Abstract:
A method of controlling access to devices in a vehicle communications network and regulating access of an application to devices required for the application. Priorities are issued for this access. A driver manager makes the required drivers for operating and controlling the individual devices available to the application. A resource manager allocates or assigns the devices to a requesting application in accordance with their priority and availability.

Description:
FIELD OF THE INVENTION 
   The present invention relates to a method of controlling access to devices in a vehicle communications network. 
   BACKGROUND INFORMATION 
   Vehicle communications networks may be used in a vehicle to interlink various components from the multimedia area. A user may start an application on a device which may require additional devices for its execution. The devices connected to the vehicle communications network may be placed at various locations in the motor vehicle. 
   SUMMARY OF THE INVENTION 
   An exemplary method according to the present invention for controlling access to devices in a vehicle communications network may provide that access to the devices that are connected to the vehicle communications network be controlled according to priorities. Through an exemplary system of the exemplary method according to the present invention, the interaction of the driver manager, the resource manager, and the application may be regulated. By issuing priorities, applications may be ranked according to their importance. Therefore, some applications may gain a preference over other applications in allocation of the devices. 

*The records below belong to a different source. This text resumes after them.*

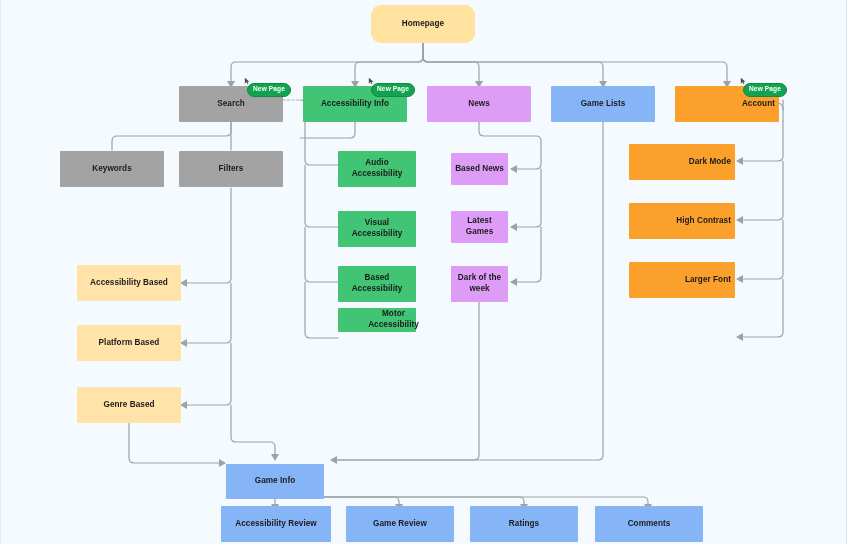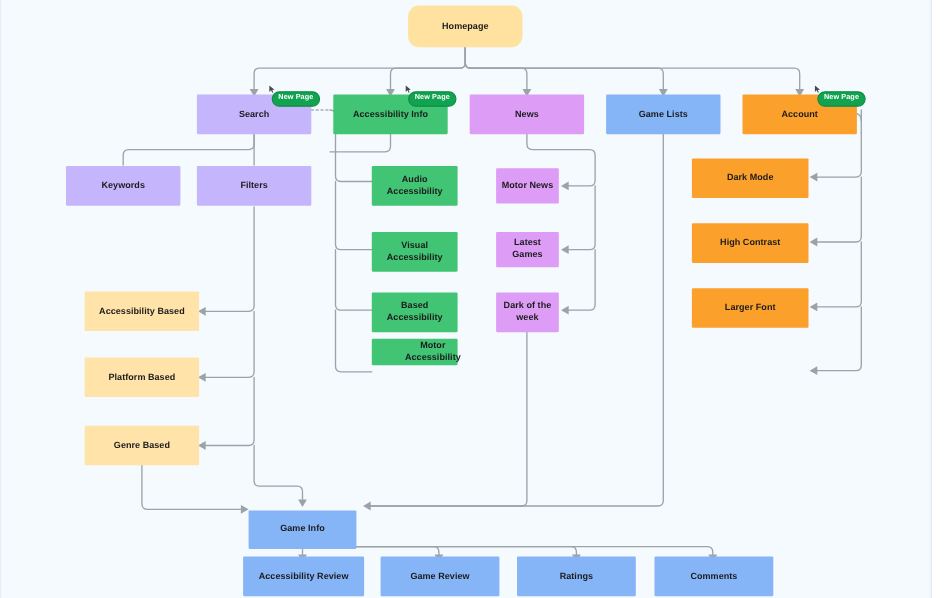--- a/index.html
+++ b/index.html
@@ -63,7 +63,7 @@
   }
   .node.root     { background: #ffe2a0; }
   .node.cream    { background: #ffe3a8; }
-  .node.yellow   { background: #c4b5fd; }
+  .node.yellow   { background: #a3a3a3; }
   .node.green    { background: #41c473; }
   .node.purple   { background: #dd9cf5; }
   .node.blue     { background: #85b4f7; }

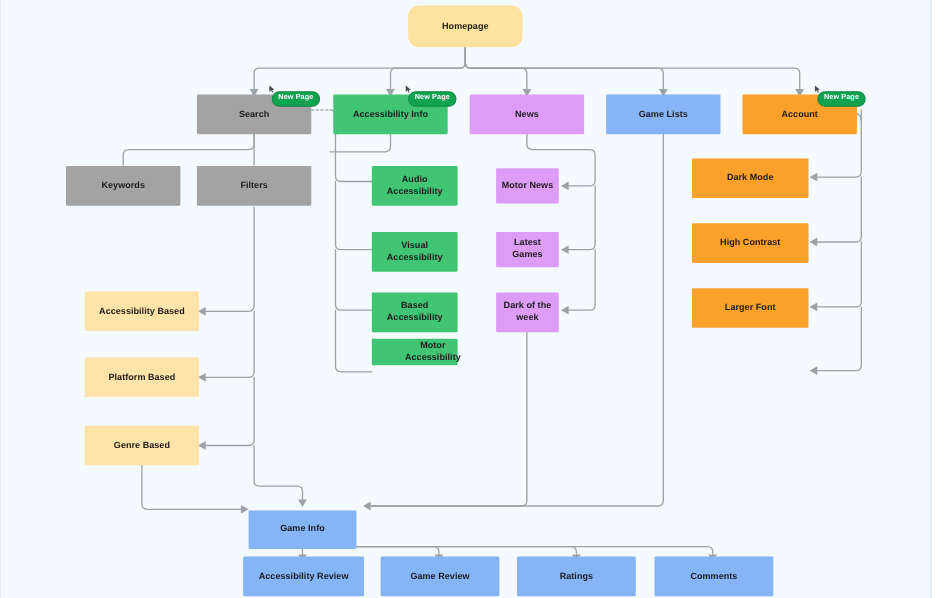--- a/index.html
+++ b/index.html
@@ -67,7 +67,7 @@
   .node.green    { background: #41c473; }
   .node.purple   { background: #dd9cf5; }
   .node.blue     { background: #85b4f7; }
-  .node.orange   { background: #fca02c; }
+  .node.orange   { background: #fca02c; justify-content: flex-end; }
 
   .badge {
     position: absolute;

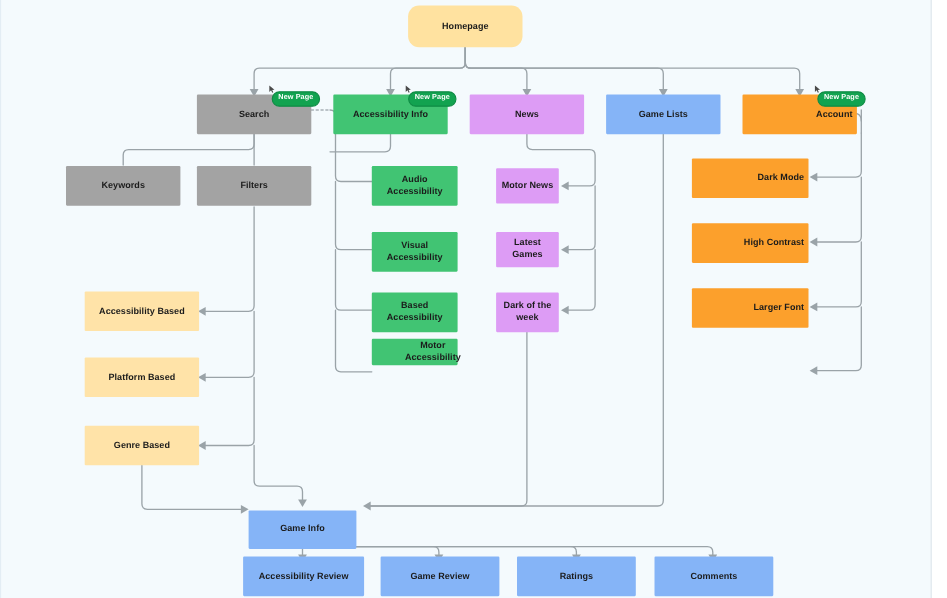--- a/index.html
+++ b/index.html
@@ -250,7 +250,7 @@
   </div>
 
   <div class="node purple" style="left:451px; top:153px; width:57px; height:32px;">
-    <span>Motor News</span>
+    <span>Based News</span>
   </div>
   <div class="node purple" style="left:451px; top:211px; width:57px; height:32px;">
     <span>Latest Games</span>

   The devices requested by the application may be allocated to that application for only a certain period of time. This may prevent an application from claiming a resource, i.e., a device, for an excessively long period of time if other applications that operate with the same priority for the devices also require access to these devices. This may permit a higher degree of fairness for the various applications. 
   In addition, an application requesting devices having a higher priority than an application using these devices at the moment may receive these devices allocated to it so that the higher priority prevails. This may be desirable in emergency situations in particular or when warnings are to be issued to the driver. For example, a traffic message may be received by a radio receiver in the vehicle, the radio receiver being connected to the vehicle communications network, while the driver is listening to music from a compact disc on a CD player at the moment, so that the CD player is at the moment occupying the audio amplifier together with the loudspeaker as a device. However, the traffic message may then request the audio amplifier together with the loudspeaker with a higher priority than the CD player. Therefore, the application controlling the CD player may be interrupted, so that the audio amplifier and the loudspeaker are available for the traffic message. 
   The application may be assigned to an application layer, while the driver manager may be assigned to the Common Interface for Automotive Networks (CIAN). This may yield an allocation which may permit a standardized interface definition between these layers. The various applications allocated to the application layer may then access the driver manager in the same manner. 
   One application may be able to call up another application which is also available on another device, if required. Drivers and resources may then be allocated according to the two applications. 
   The IEEE 1394 bus, also referred to as a firewall, may be used as the bus system. It may be suitable in particular for connecting multimedia components. 
   The drivers may be either already stored on the devices together with the applications, or they may be loaded from other devices such as a database, or they may be generated as needed by appropriate software and data. 
   A device may have an arrangement for acting as a resource manager and/or as a driver manager. Devices from which applications are called up may have an arrangement for implementing the exemplary method according to the present invention. 

   
     BRIEF DESCRIPTION OF THE DRAWINGS 
       FIG. 1  shows a configuration of a vehicle communications network.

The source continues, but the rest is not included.